High-Risk Homosexual by Edgar Gomez

High-Risk Homosexual by Edgar Gomez

Author:Edgar Gomez
Language: eng
Format: epub
Publisher: Catapult
Published: 2021-11-05T00:00:00+00:00


Everything Is Sexy!

Savoy, where the bartender kept a shotgun on the shelf above the register “just in case,” wasn’t the kind of gay bar where anyone went to seriously fall in love, right? So we weren’t bad people, I told my best friend Arturo, hoping that saying so would be enough to make it true, the same way that it’s okay to say something mean as long as you follow it with, “Was that mean?” even if you don’t take it back. We weren’t bad people, because this wasn’t a joke: our competition to seduce the same guy. This wasn’t like those movies where the popular boy asks out the nerdy girl as a prank. I really did think the man we’d picked was beautiful, nursing a drink alone at the bar, one ear pierced like George Michael. And in the unlikely event that we did fall in love five feet from a loaded weapon, great. We’d have a shotgun-wedding theme. The Ke$ha track playing on the jukebox could be, like, our song.

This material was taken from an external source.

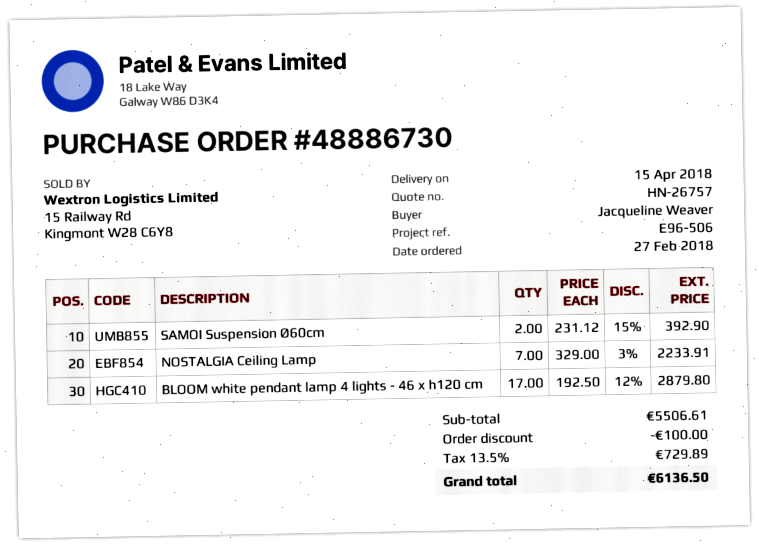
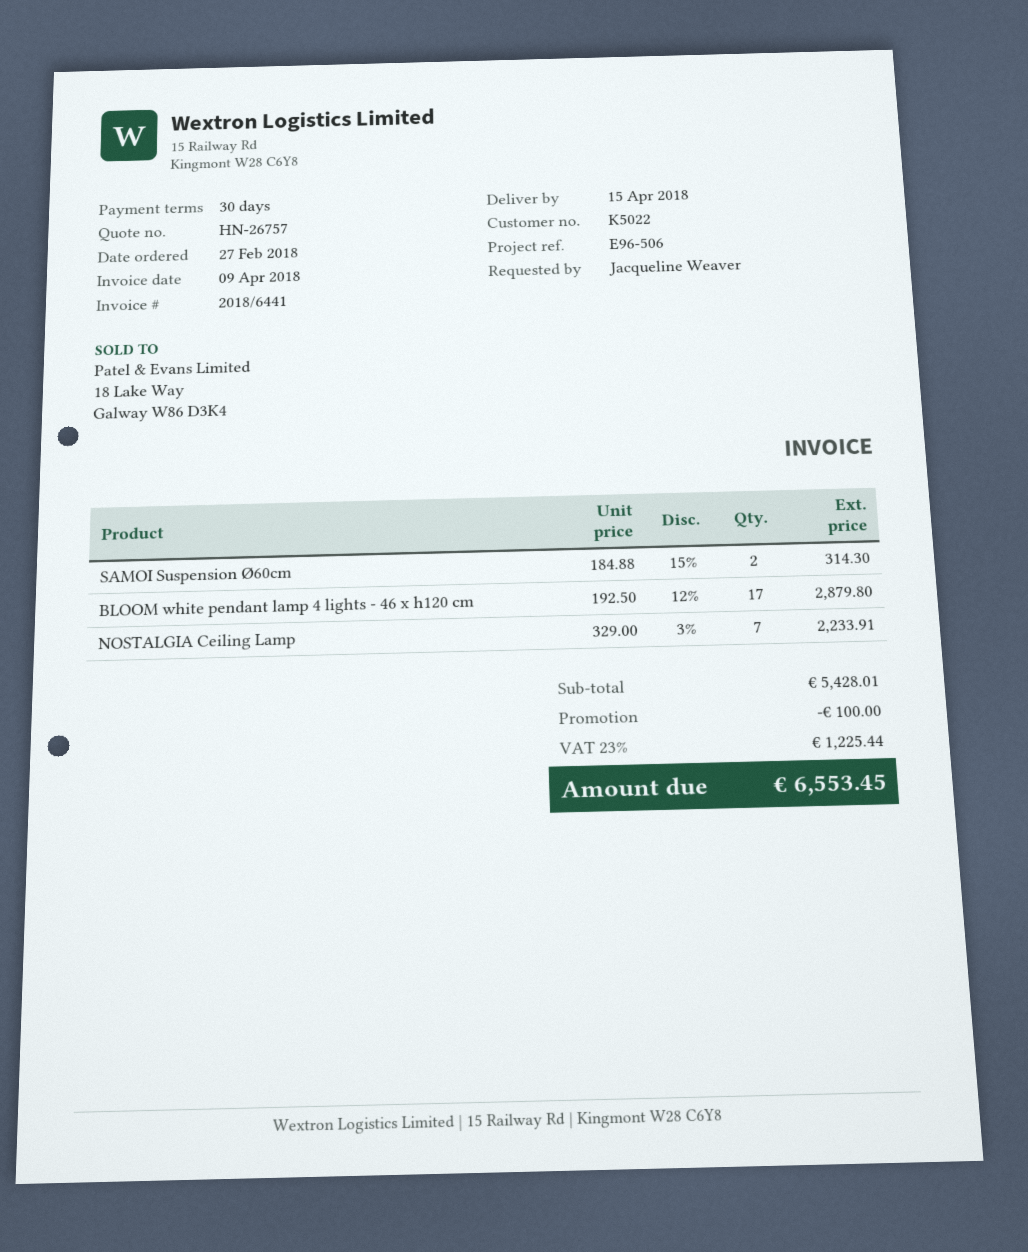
SAMOI Suspension Ø60cm: 2 x 231.12 - 15% = 392.90 -> 2 x 184.88 - 15% = 314.30
subtotal: 5506.61 -> 5428.01
tax: 13.5% = 729.89 -> 23% = 1225.44
total: 6136.50 -> 6553.45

But first I needed to get Arturo to focus and stop asking me about a conversation that happened twenty-four hours earlier. The one in which my boyfriend Eric dumped me.

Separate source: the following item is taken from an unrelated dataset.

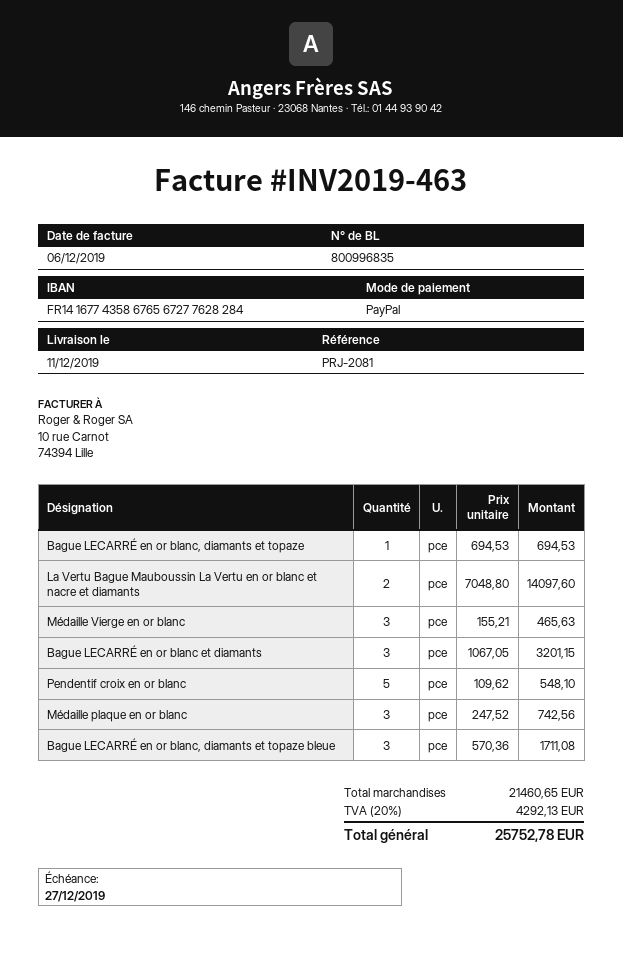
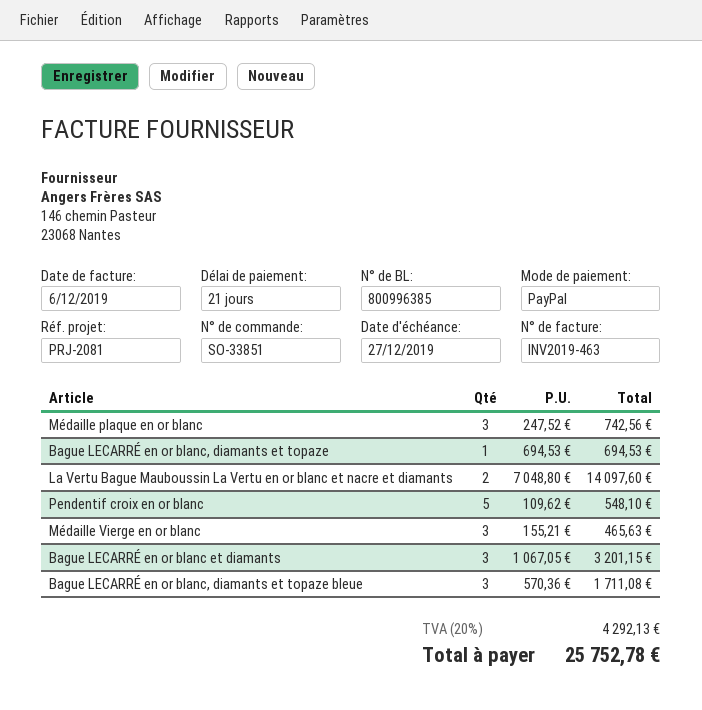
delivery note number: 800996835 -> 800996385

“He said that? ‘You’re too femme’?” Arturo yelled across the low metal table between us. He placed his hands over mine, covering the fingernails I’d painted black in mourning. In the dark corner where we were huddled together, it must have looked like he was reading my fortune. “What does that even mean?”

“Come on.” I pried my hands out from beneath his. “Let’s do this before he leaves.”

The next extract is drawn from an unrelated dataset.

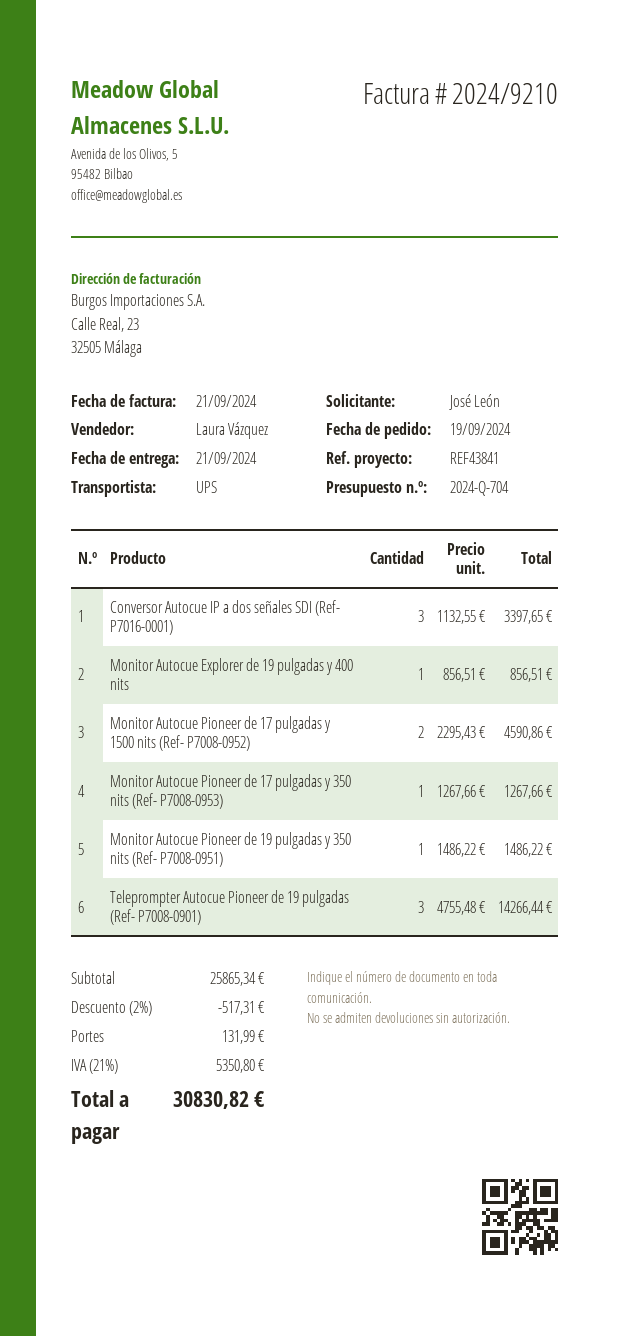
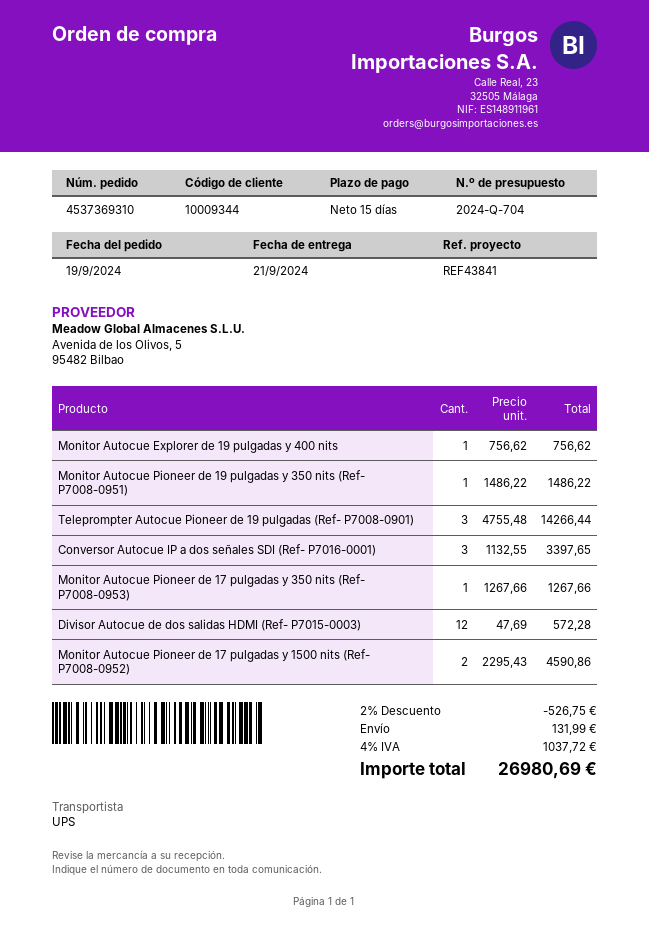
Monitor Autocue Explorer de 19 pulgadas y 400 nits: 1 x 856.51 = 856.51 -> 1 x 756.62 = 756.62
Divisor Autocue de dos salidas HDMI (Ref- P7015-0003): none -> 12 x 47.69 = 572.28
discount: 2% = 517.31 -> 2% = 526.75
tax: 21% = 5350.80 -> 4% = 1037.72
total: 30830.82 -> 26980.69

Arturo leaned back and crossed his arms, the sleeves of his navy-blue hoodie stretched tight over his biceps. “I just need to know if I gotta go fight someone.”

“Relax,” I said. “Okay, no, he was too nice to say, ‘You’re too femme,’ but trust me, that’s what he meant.”

Eric thought my clothes were too . . . curated. My interests were too . . . indoorsy. “You don’t act like you anymore” is the exact phrasing he used to end things. I wasn’t me. I’d been so dazed that I drove straight to Dunkin’ Donuts and picked at a cruller for an hour, wondering, Well then, who are you? until I decided that most immediately I didn’t want to be a twenty-three-year-old having an existential crisis at a Dunkin’ Donuts and staggered back out.

“Whatever. I’m over it.”

“Good,” said Arturo. “That guy sucked anyway.”

“That guy,” I repeated. That was who he was now. I supposed that was who I was to him too, if he was talking about me with a friend. That guy. That guy who played him.

Listen, I never told Eric I was masculine. I just didn’t say I wasn’t. He assumed I would be, because Latino men, you know, that’s our default. I knew it the second he messaged me Hey papi on Grindr, like that would endear him to me. I knew he thought I’d be like all the tan boys on TV.